Eglise catholique de Martinique - Mot de l’évêque - L’avenir
appartient aux fous
vendredi 20 avril 2018,
par Mgr David MACAIRE Archevêque de Saint-Pierre et
Fort-de-France
En Martinique, comme ailleurs,
l’avenir que notre génération propose aux jeunes est imprégné d’une sagesse
surannée et trompeuse. Elle sent mauvais la culture bien-pensante couverte d’un
verni de christianisme moralisateur, endormi et médiocre. « Ma manman m’a dit
comme ça… » . On comprend que nos fils et nos filles fuient dès que possible ce
qui leur paraît sans radicalité et cherchent désespérément, jusqu’au suicide
parfois, d’autres modèles de vie, d’autres types d’existence.
Alors qu’ils risquent l’obésité
psychologique (lassitude, oisiveté, trop-plein...) en s’empiffrant de futilités
à travers des écrans de différentes tailles, le monde n’a d’autres rêves à
offrir aux jeunes que des idéaux bourgeois. Chaque idéal n’est en fait qu’un «
canapé » (bon ou mauvais), un lieu tranquille où semble exclu le moindre effort
: canapé des bonnes études, canapé d’une petite vie sans vague, canapé d’une
pratique religieuse ni-trop-ni-trop-peu, canapé de parents conciliants et
camarades, canapé des amours tranquilles et sans effort, canapé d’une sexualité
jouisseuse, canapé de l’argent et du luxe, canapé d’une bonne réputation, canapé
des amis nombreux et fidèles, canapé des grossesses désirées, canapé d’un corps
svelte et sportif, canapé d’une morale remplie de bons sentiments, canapé d’une
vie sans danger, sans maladie et sans mort…

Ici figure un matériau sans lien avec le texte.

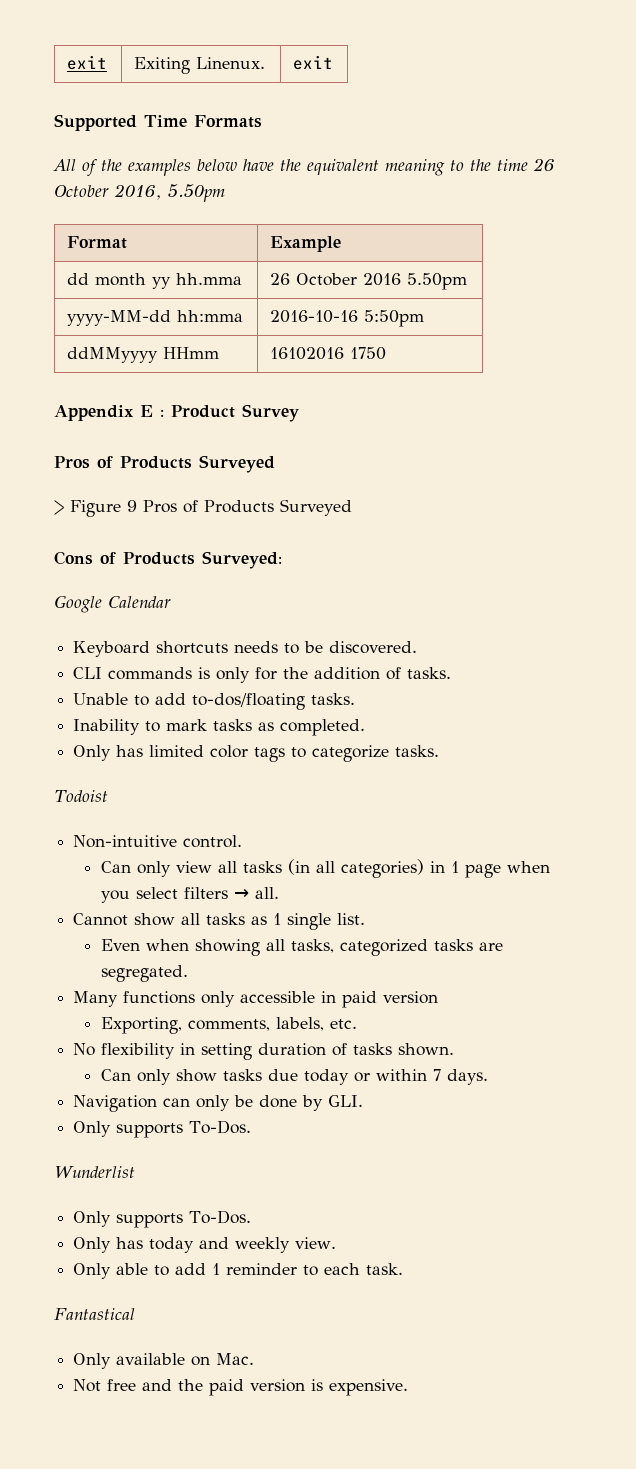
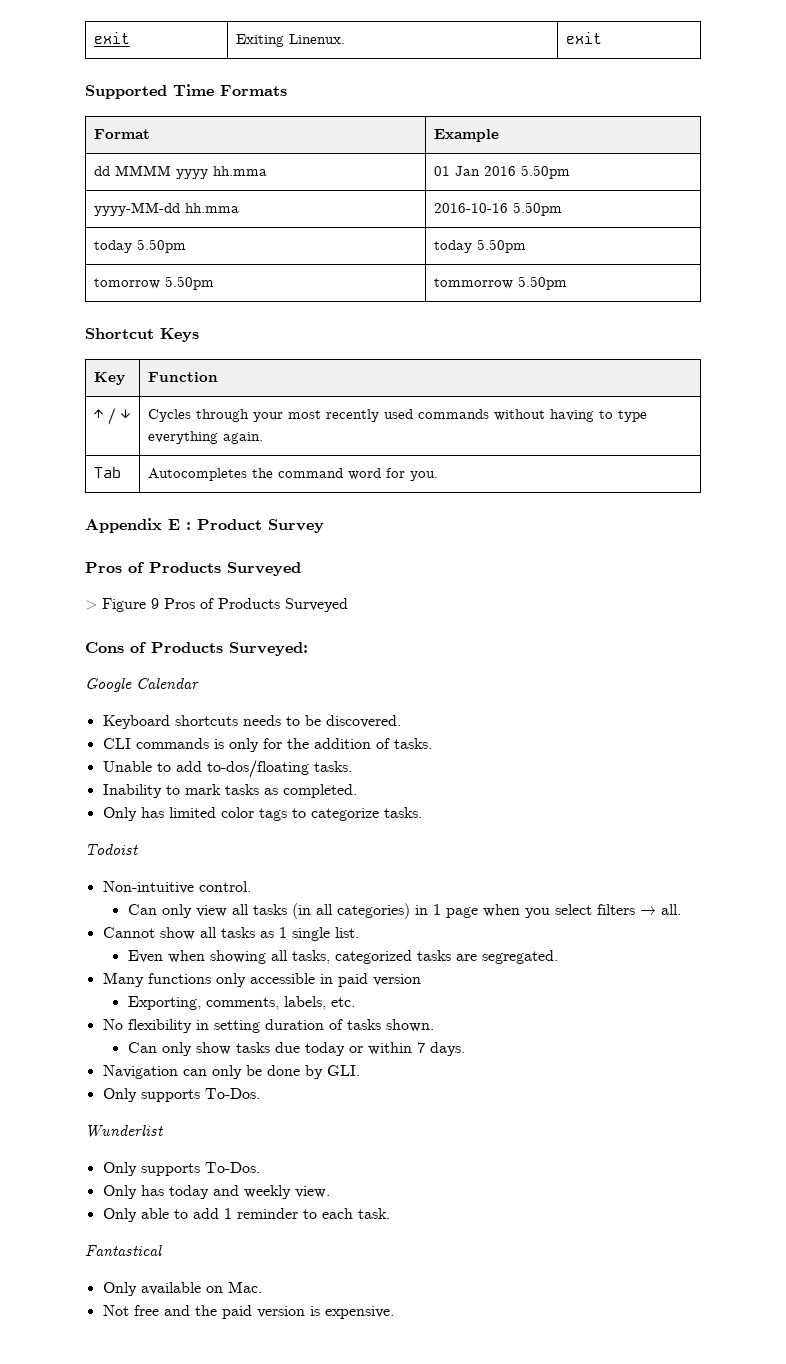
[53,158,554,176] [54,184,225,202] // All of the examples below have the equivalent meaning to the time 26 October 2016, 5.50pm -> (287, 90) none
[95,273,243,289] [270,273,358,286] month yy hh.mma | 26 October -> [115,165,268,179] [434,166,481,176] MMMM yyyy hh.mma | 01 Jan
[177,310,244,322] hh:mma -> [185,203,240,213] hh.mma
[364,310,425,327] [67,347,220,363] [270,347,387,360] 5:50pm // ddMMyyyy HHmm | 16102016 1750 -> [513,202,563,216] [94,239,187,253] [434,239,527,253] [94,276,215,290] [434,276,568,290] [85,328,199,342] [94,372,126,385] [148,372,219,382] [93,407,132,425] [148,409,648,422] [148,431,264,444] [94,467,122,478] [148,468,439,481] 5.50pm // today 5.50pm | today 5.50pm // tomorrow 5.50pm | tommorrow 5.50pm // Shortcut Keys // Key | Function // ↑ / ↓ | Cycles through your most recently used commands without having to type everything again. // Tab | Autocompletes the command word for you.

Le message transmis est clair :
le bonheur n’est possible que dans un canapé, installé dans la facilité et
l’insouciance d’un intérieur cossu et confortable… Et pourtant, nous savons
tous que ces choses ne sont pas accessibles au plus grand nombre et que seule
une élite y a accès. Ainsi, lorsque les « bons » canapés s’avèrent
inaccessibles à la grande majorité, beaucoup se jettent sur les sofas de la
TV-réalité, de la drogue, de la violence, des jeux vidéo, de la pornographie,
des débauches et des orgies, des sectes et des idolâtries… La liste des refuges
impurs est longue pour ceux qui cherchent à s’affaler quelque part et à trouver
la sécurité à tout prix, sous une couette ou un coussin. An ba fey, si vous
préférez !
Rappelons-nous, 170 ans après
l’abolition, que l’esclavage du coussin est peut-être pire que celui des
chaînes. Celui-là ne fait pas mal, il ne conduit pas à la révolte à force de
souffrance ; il n’exploite pas le travail mais l’oisiveté ; il ne meurtrit pas
le corps, mais appesantit le cœur ; il ne tanne pas la peau, mais il implose le
squelette. Il n’y a pas de « Nègre Marron » dans cet esclavage-là. Personne ne
songe à fuir, les jambes sont paralysées. Sauf ceux qui renoncent au canapé
pour chausser leurs chaussures de marche et partir à l’aventure. C’est du moins
ce que conseille le Pape François à la jeunesse dans son message des JMJ de
Cracovie….
En appelant aujourd’hui les
jeunes à répondre à l’appel de Dieu à la vie consacrée ou à la prêtrise, j’ai
conscience, face au monde, face à certains chrétiens et face aux jeunes
eux-mêmes, que beaucoup ne comprennent pas la folie de la vocation. Oui ! L’Eglise
incite consciemment les jeunes à une rébellion spirituelle face à toute une
civilisation mourante dont la soi-disant sagesse n’est rien d’autre que le
résultat d’une colonisation idéologique de l’Occident athée et matérialiste.
Chers jeunes, soyez les nouveaux
« Nèg Maron ». Le Nèg Maron
d’aujourd’hui, c’est le garçon qui se dit prêt à répondre à l’appel et à donner
sa vie pour servir l’Eglise ; c’est la jeune fille qui accepte d’offrir sa féminité
au Christ ; c’est le baptisé qui choisit Jésus.
Si ce monde est sage, alors
j’appelle des fous ! Et c’est tant mieux, car « Ce qu’il y a de fou dans le
monde, voilà ce que Dieu a choisi ! ».